- _Given records_:
========================
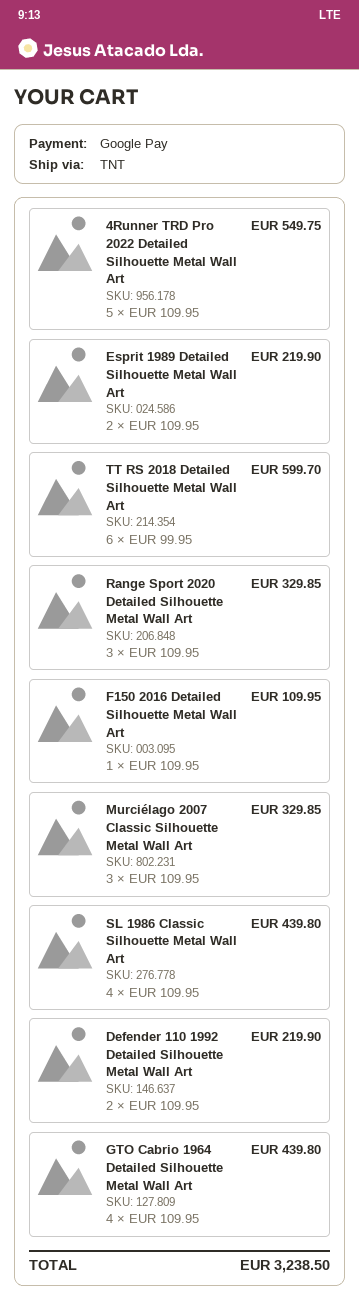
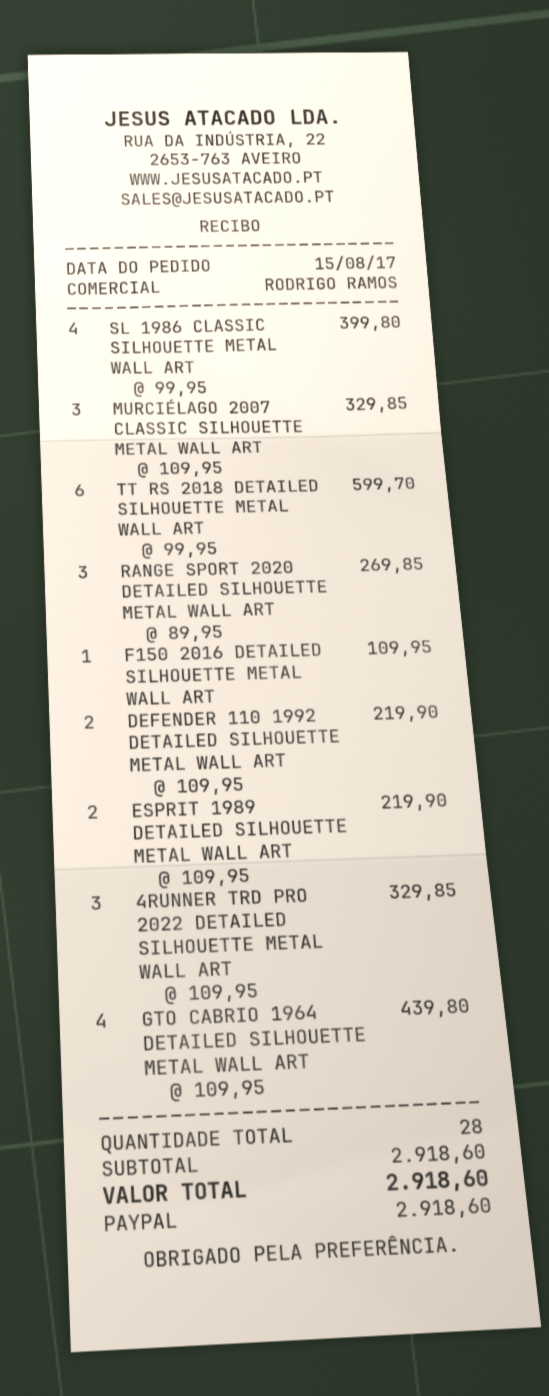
payment method: Google Pay -> PayPal
4Runner TRD Pro 2022 Detailed Silhouette Metal Wall Art: 5 x 109.95 = 549.75 -> 3 x 109.95 = 329.85
Range Sport 2020 Detailed Silhouette Metal Wall Art: 3 x 109.95 = 329.85 -> 3 x 89.95 = 269.85
SL 1986 Classic Silhouette Metal Wall Art: 4 x 109.95 = 439.80 -> 4 x 99.95 = 399.80
total: 3238.50 -> 2918.60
========================
- _What is required_: From the records above, copy each line where the word "Detailed" can be found.

- _Response to this exercise_:
4Runner TRD Pro 2022 Detailed Silhouette Metal Wall Art: 5 x 109.95 = 549.75 -> 3 x 109.95 = 329.85
Range Sport 2020 Detailed Silhouette Metal Wall Art: 3 x 109.95 = 329.85 -> 3 x 89.95 = 269.85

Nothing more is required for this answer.